What do the Wall Street protesters want? According to a survey of 200 protesters encamped in New York’s Zuccotti Park and reported by pollster Doug Schoen in The Wall Street Journal: “What binds a large majority of the protesters together—regardless of age, socioeconomic status or education—is…opposition to free-market capitalism…”
So we know that they are opposed to the free market. But what does that mean, exactly?
Obviously they are not opposed to “markets” as such, because that would be tantamount to being against human economic activity of almost any kind — as long as homo sapiens has existed, he has traded with others of his kind. Plus, I see a lot of laptops and smartphones being used and shared among the throngs of protesters, so I know they are not opposed to all markets in principle.

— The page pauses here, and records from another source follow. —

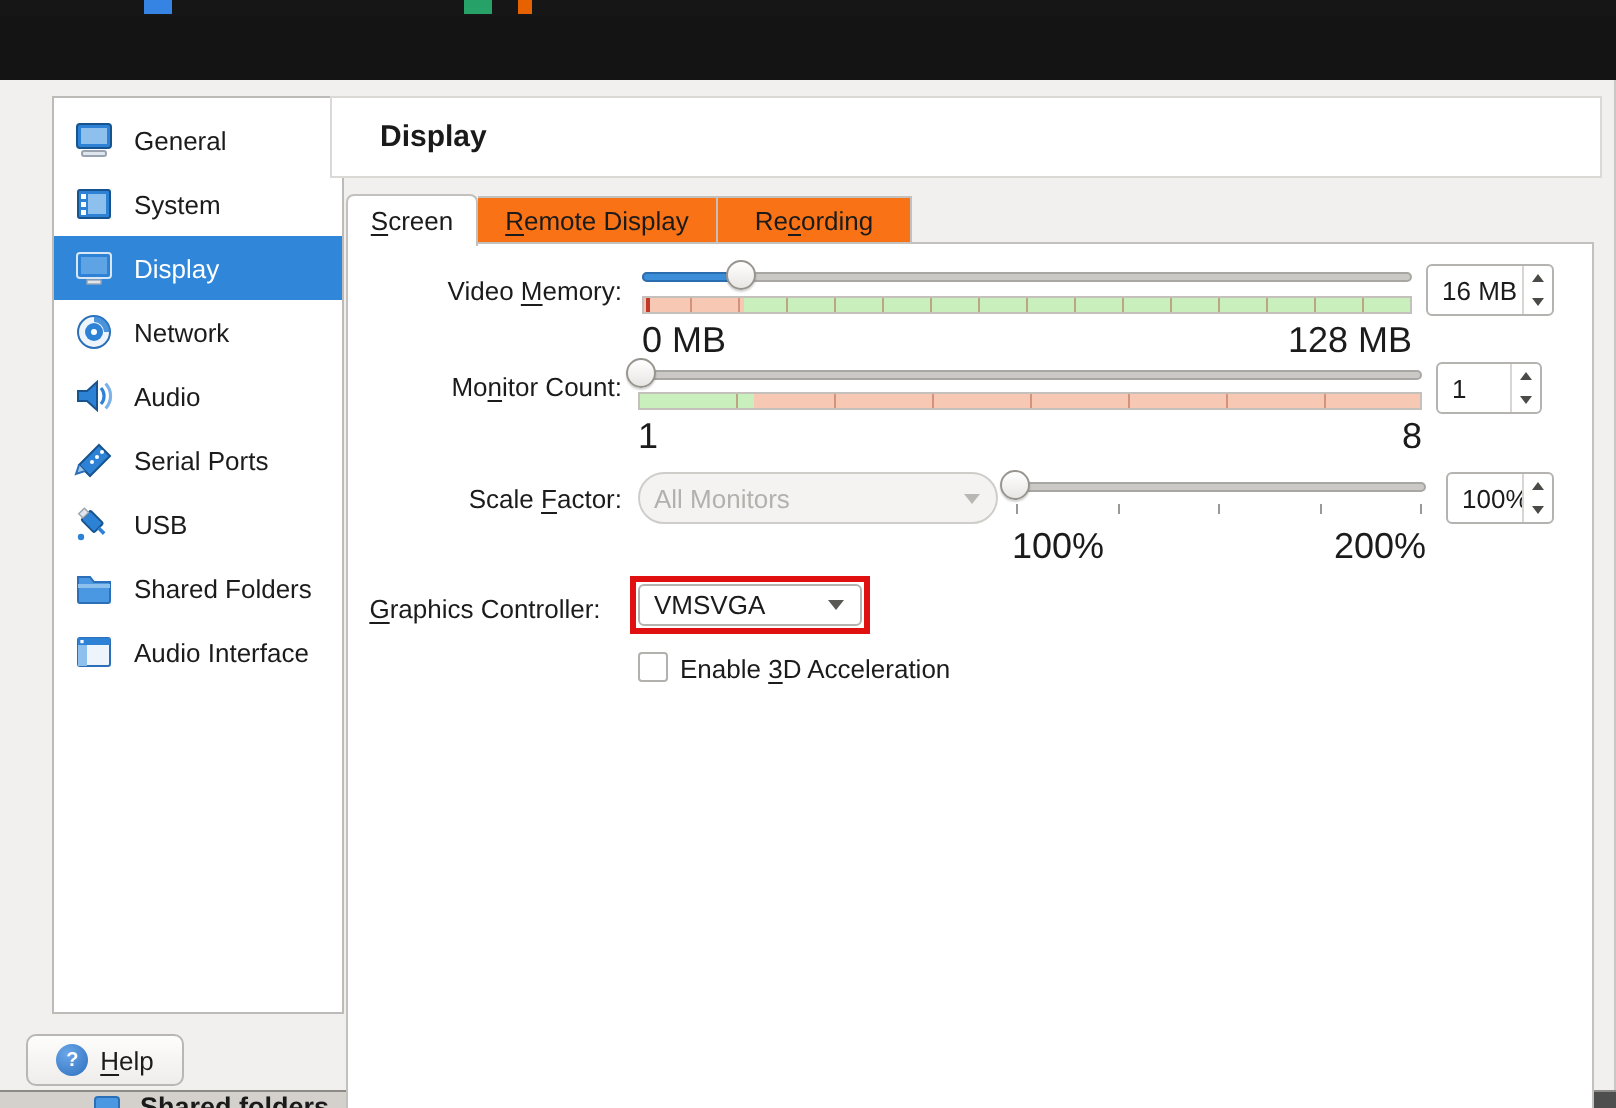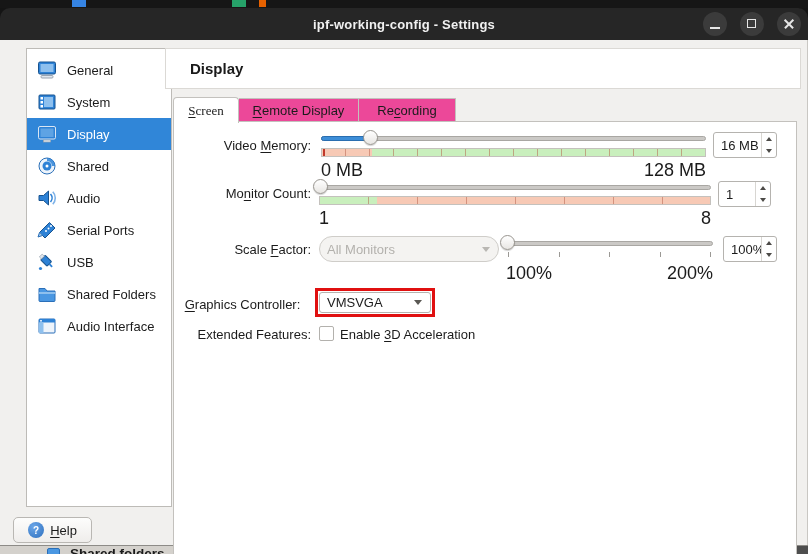"ipf-working-config - Settings" div.titlebar { html: <div> <div>ipf-working-config - Settings</div> <div> <div> <span></span> </div> <div> <span></span> </div> <div> <span></span> <span></span> </div> </div> </div> -> none }
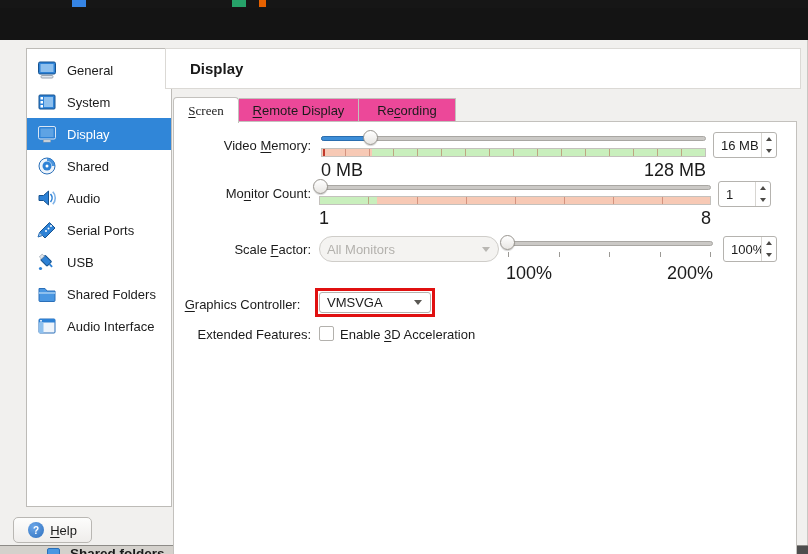"Screen" .tab:first-child { font-family: Liberation Serif, serif -> none }
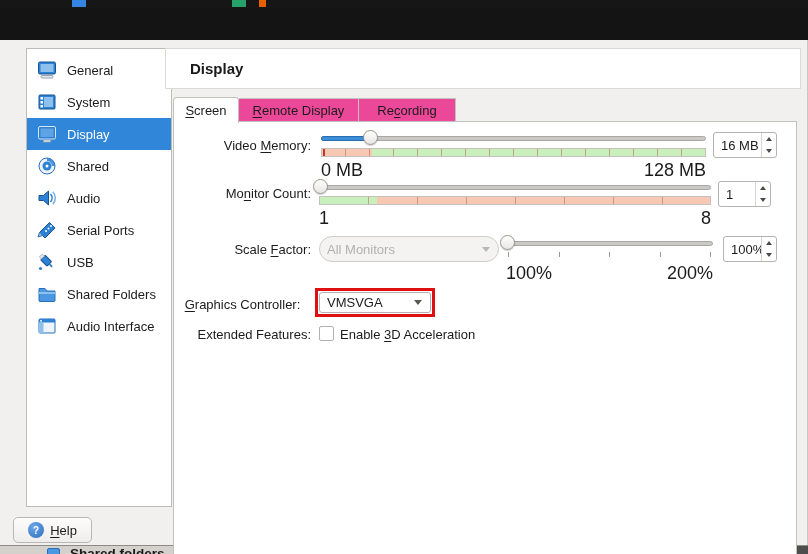"Remote Display" .tab { background: #ec4899 -> #f97316 }
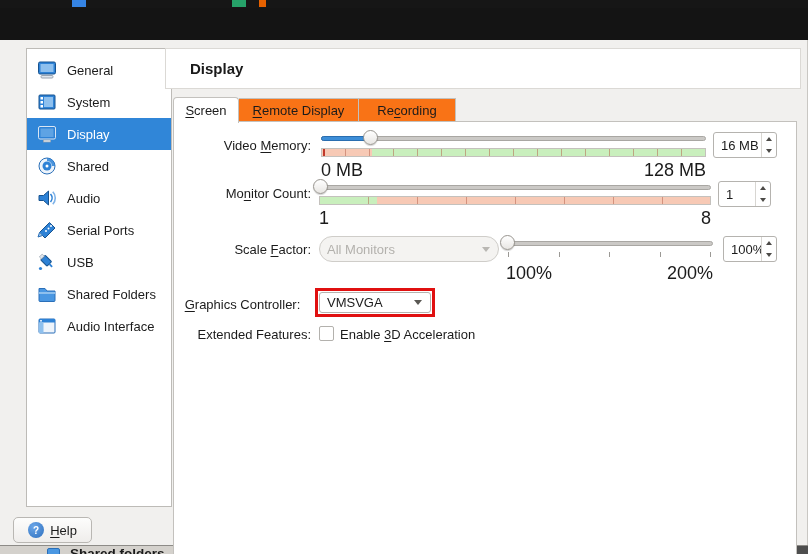"Shared" span { text: Shared -> Network }
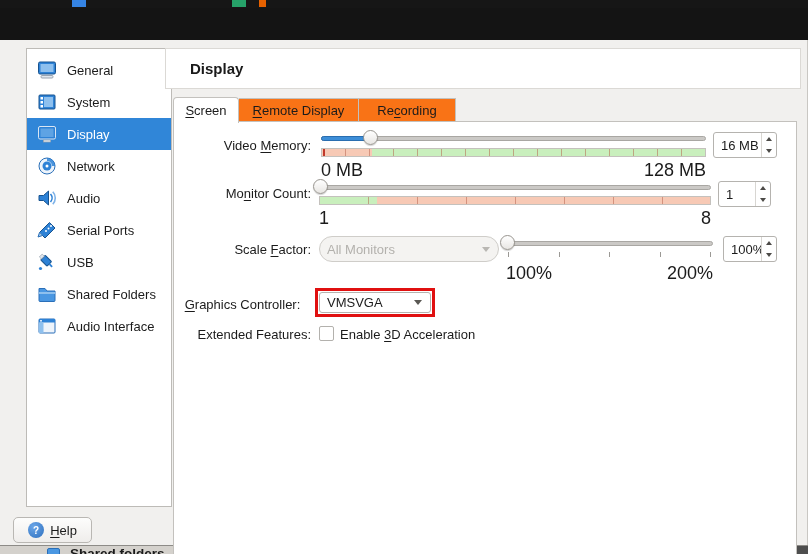"Extended Features:" div.flabel { html: <div>Extended Features:</div> -> none }
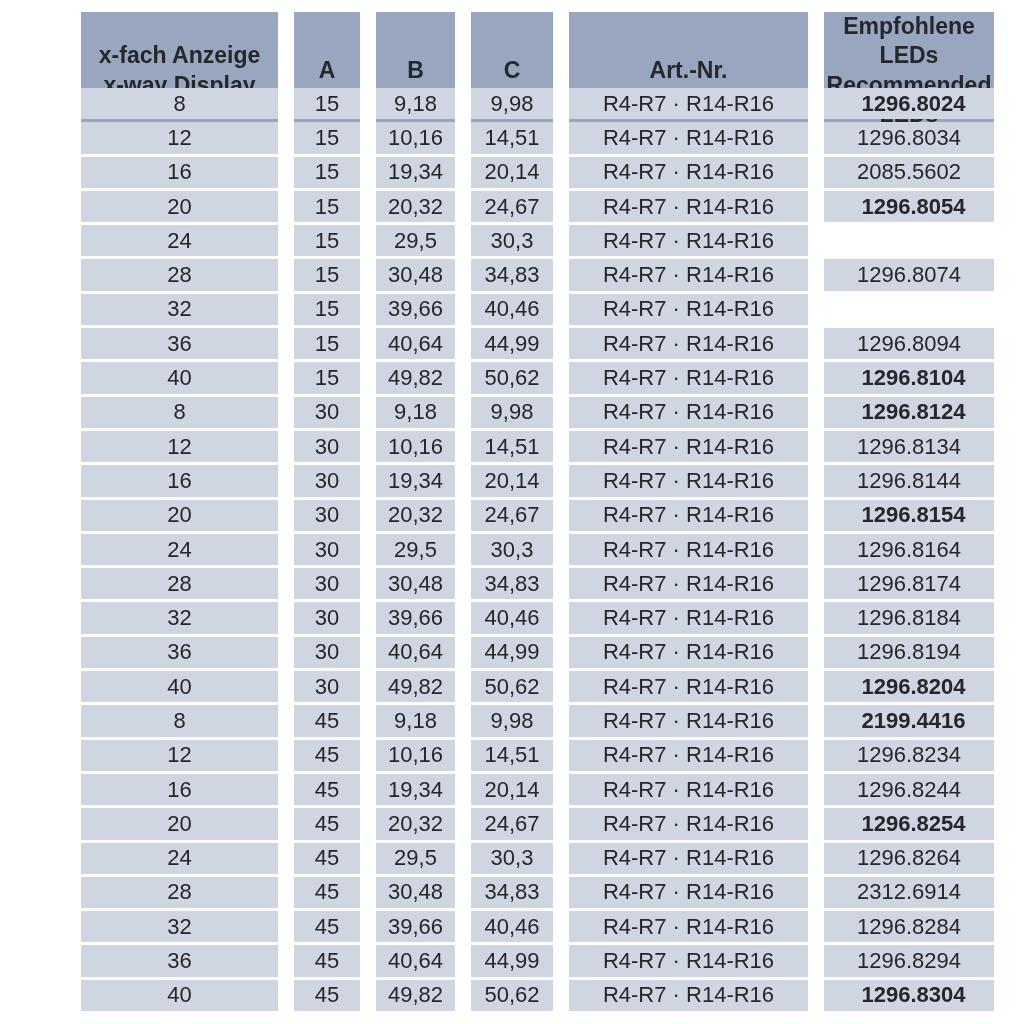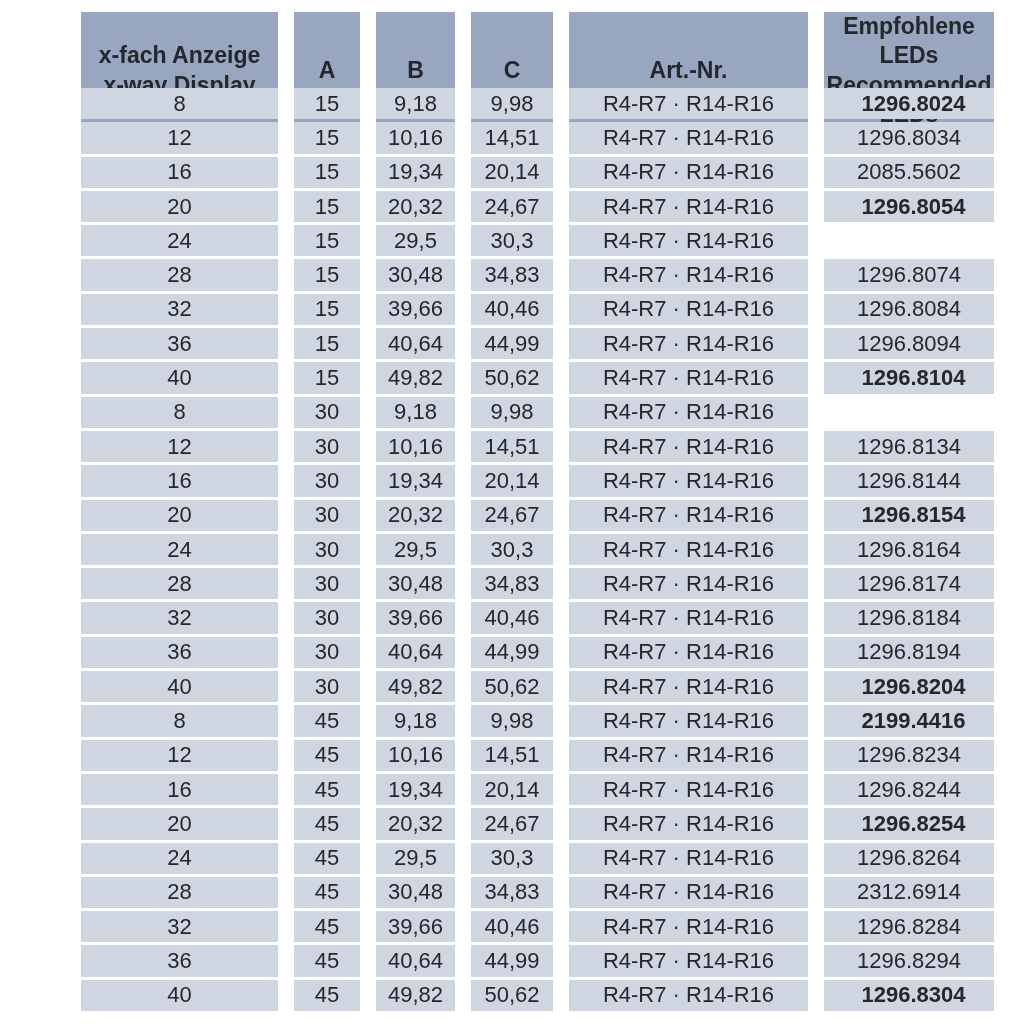"1296.8084" div.td { html: <div>1296.8084</div> -> none }
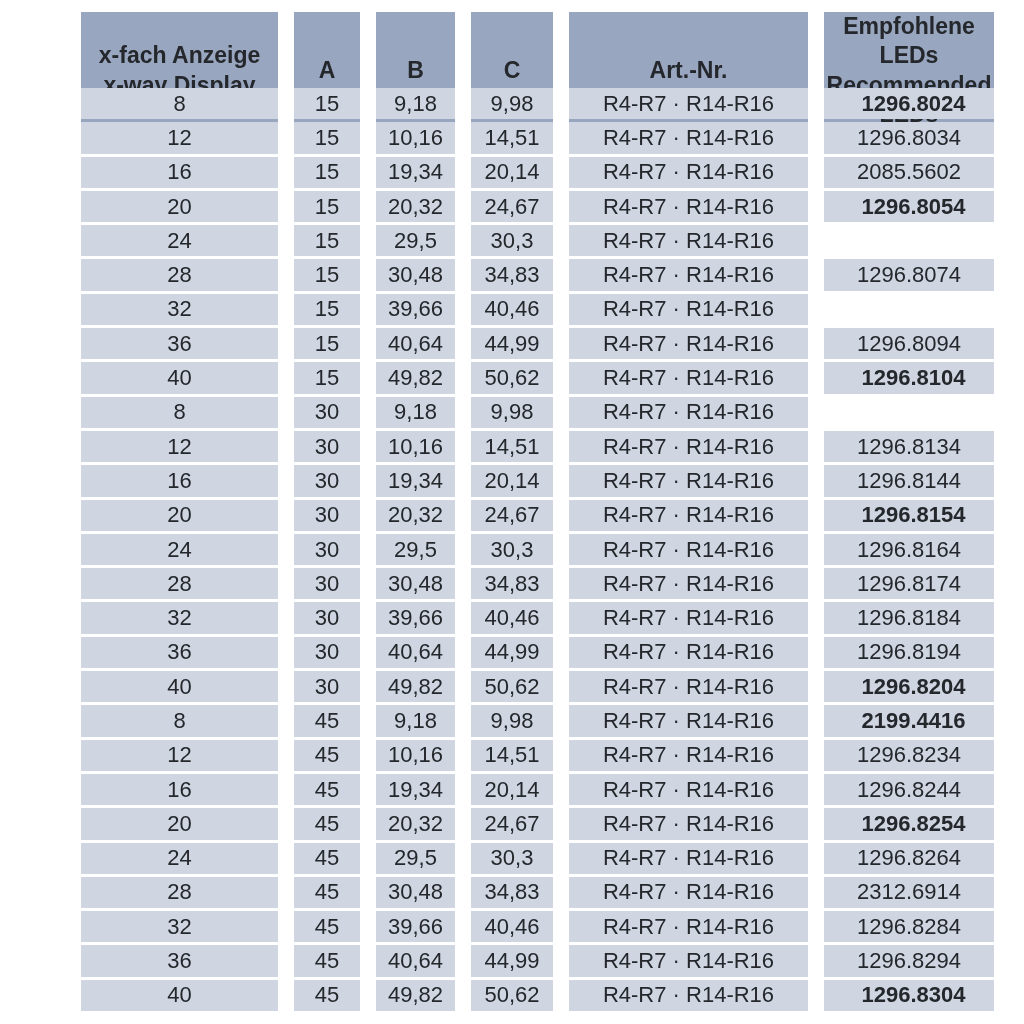"1296.8124" div.td { html: none -> <div>1296.8124</div> }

Fine, so it appears that the modifier “free” is offending word here. A free market is one in which people are allowed to trade with one another at their own discretion for mutual benefit without interference from a third party. So the protesters are against this: They want a third party — specifically, the government — to have the power to control the how, when, and who of our economic transactions.
So let us be clear: The protesters are against the “free” part of free markets, and are therefore, in a very real sense, against freedom itself. Or at least they are in theory. But if a sufficiently totalitarian government took hold in America, and told them what kind of computers they could buy and when, what kind of food they could eat and when, what kind of clothes they could wear and why, do you think they would really accept this in practice?
Doubt it. As the sage Yogi Berra is reported to have said, “In theory there is no difference between theory and practice. In practice there is.”